「クローン人間の禁止宣言を賛成多数で採択、国連総会
国連──国連総会は8日、人間のクローンを禁止する宣言を加盟191カ国のうち、賛成84、反対34、棄権37の賛成多数で採択した。医療目的のヒトクローン胚(はい)から胚性幹細胞(ES細胞)作成も、認めない内容。クローン胚作成に反対する米ブッシュ政権が後押しし、ローマ・カトリック教会の勢力が強いイタリアや中南米各国が賛成に回った。」
(CNNーJAPAN からの引用)
周知の通りに、クローン技術には、受精後発生初期の細胞を使う方法と、成体の体細胞を使う方法がある。受精後発生初期の細胞を使う方法が胚性幹細胞(ES細胞)作成と言われている。今回の国連総会ではこの両者の禁止宣言を拘束力はないが採択したことになる。
クローンと言っても、人のクローンを誕生させることではない。その可能性は否定できないが、僕にとっては仮にクローンが誕生すれば、それはやっぱり人だと思う。誕生させた人は、その命に責任を持たなくてはならなくなる。そう言うことを、望む人でない限り、誰も人のクローンを誕生させたりはしないと思うのだ。勿論、人のクローンにおいては、その他に倫理面で様々な問題が指摘されている。それらの問題の解決がある程度目処が立たない限り、人のクローンは行うべきではないとは思う。
今回、国連総会で賛成と反対にわかれ議論を戦わせたのは、この宣言にES細胞を含めるか否かだった。ES細胞の場合、そのままでは人にはならない。つまりクローン人間を作るために使われるわけではない。おもに医療面での応用が期待されている。例えばアルツハイマー治療、がん治療、不妊症治療、移植用臓器の製造、医薬品への利用らしい。これらはもちろん理論、研究、技術面で未解決の課題が殆どで、現行では始まったばかりの研究と捉えて良いと思う。
問題なのは、現行の技術ではES細胞を取り出すには、ヒト胚等を壊して取り出す必要があるということだろう。この点が禁止宣言賛成派の「人の命を奪う行為」と言われる所以だと思う。勿論、ES細胞にはこのほかにも様々な未解決な問題もある。ただ、それらはいずれ技術的には解決できる話であるのは、これまでの人類の歴史をみれば明らかだと思う。
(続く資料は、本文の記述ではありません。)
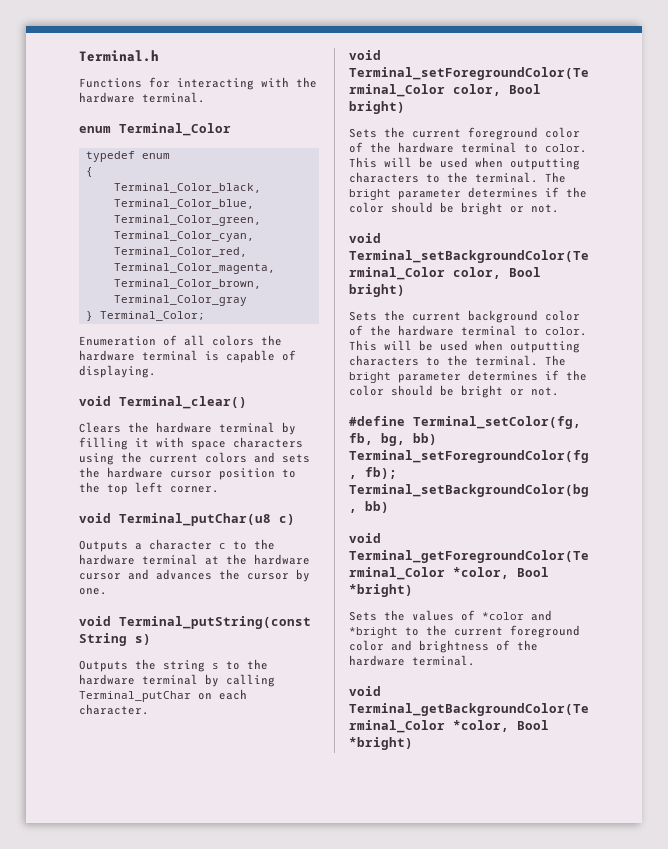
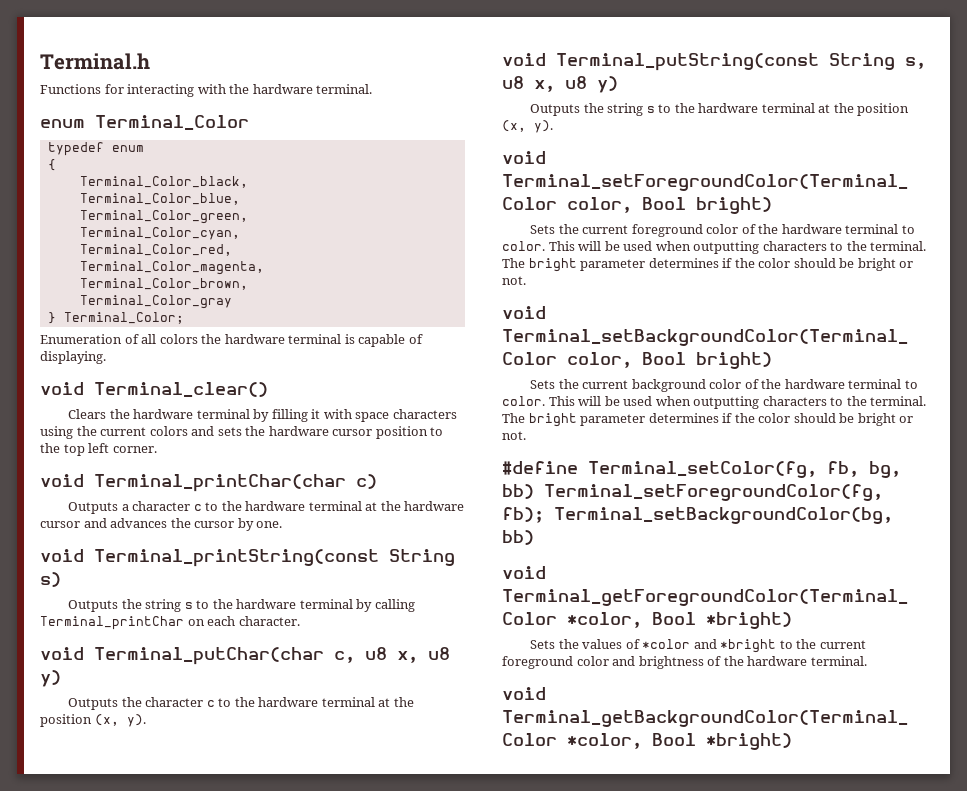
[119,513,271,526] Terminal_putChar(u8 -> [94,474,346,492] Terminal_printChar(char
[119,616,311,629] Terminal_putString(const -> [94,549,379,567] Terminal_printString(const
[79,691,191,702] Terminal_putChar -> [40,616,184,630] Terminal_printChar
(149, 709) none -> [40,647,450,665] [40,670,61,687] [68,697,414,710] [40,714,146,727] [502,53,926,71] [502,76,618,93] [530,103,910,116] [502,120,553,133] // void Terminal_putChar(char c, u8 x, u8 y) // Outputs the character c to the hardware terminal at the position (x, y). // void Terminal_putString(const String s, u8 x, u8 y) // Outputs the string s to the hardware terminal at the position (x, y).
今回、禁止宣言に賛成した国は、「人の命の尊厳」を題目にしているが、それが宗教上の理由から来ているように思える。CNNの記事にもあるように、ローマカトリック教会の影響力が強い国々が賛成に回っていることからもその様に見える。米国大統領ブッシュ氏の場合は米国の支持基盤を考えれば賛成に回ることは容易に想像できる。
ただ、人は科学・技術面で目の前に進むべき何かがあると、それに向かって行くものだと思う。現代においてそれを止めることは難しいのではないだろうか。禁止宣言反対派が拘束力がないことを理由に、さらに研究を進め、賛成派の国々との技術格差が広がったとき、さらにその研究が利益を生む市場性があるとわかったとき、賛成派はその時どうするのだろう。
しかし、問題を多く抱え込むのは、反対派の国々(日本)であることは間違いない。現在の所、研究開発フェーズがメインであるので、問題は研究運用レベルのままだが、実用段階レベルに近づいたとき、様々な解決すべき問題が具体化することになる。それらの問題は、多分、今の社会システムでは対応しきれない問題も出てくる可能性が高いと想像する。それらにたいし、従前の仕方に乗っ取った手順で進めることになるとは思うが、できるだけ透明性を高めて欲しい。さらに、広く国民に意見を求め、それがしっかりとした意見であれば、検討することも考えて欲しい。
すこし舌足らずの記事になってしまった。本当は思うことは色々とあるが、どちらかというとそれらの意見はきわめて主観が強い意見(この記事の内容もそうだとは思うが・・・)なので、別途機会を見て記事にしたい。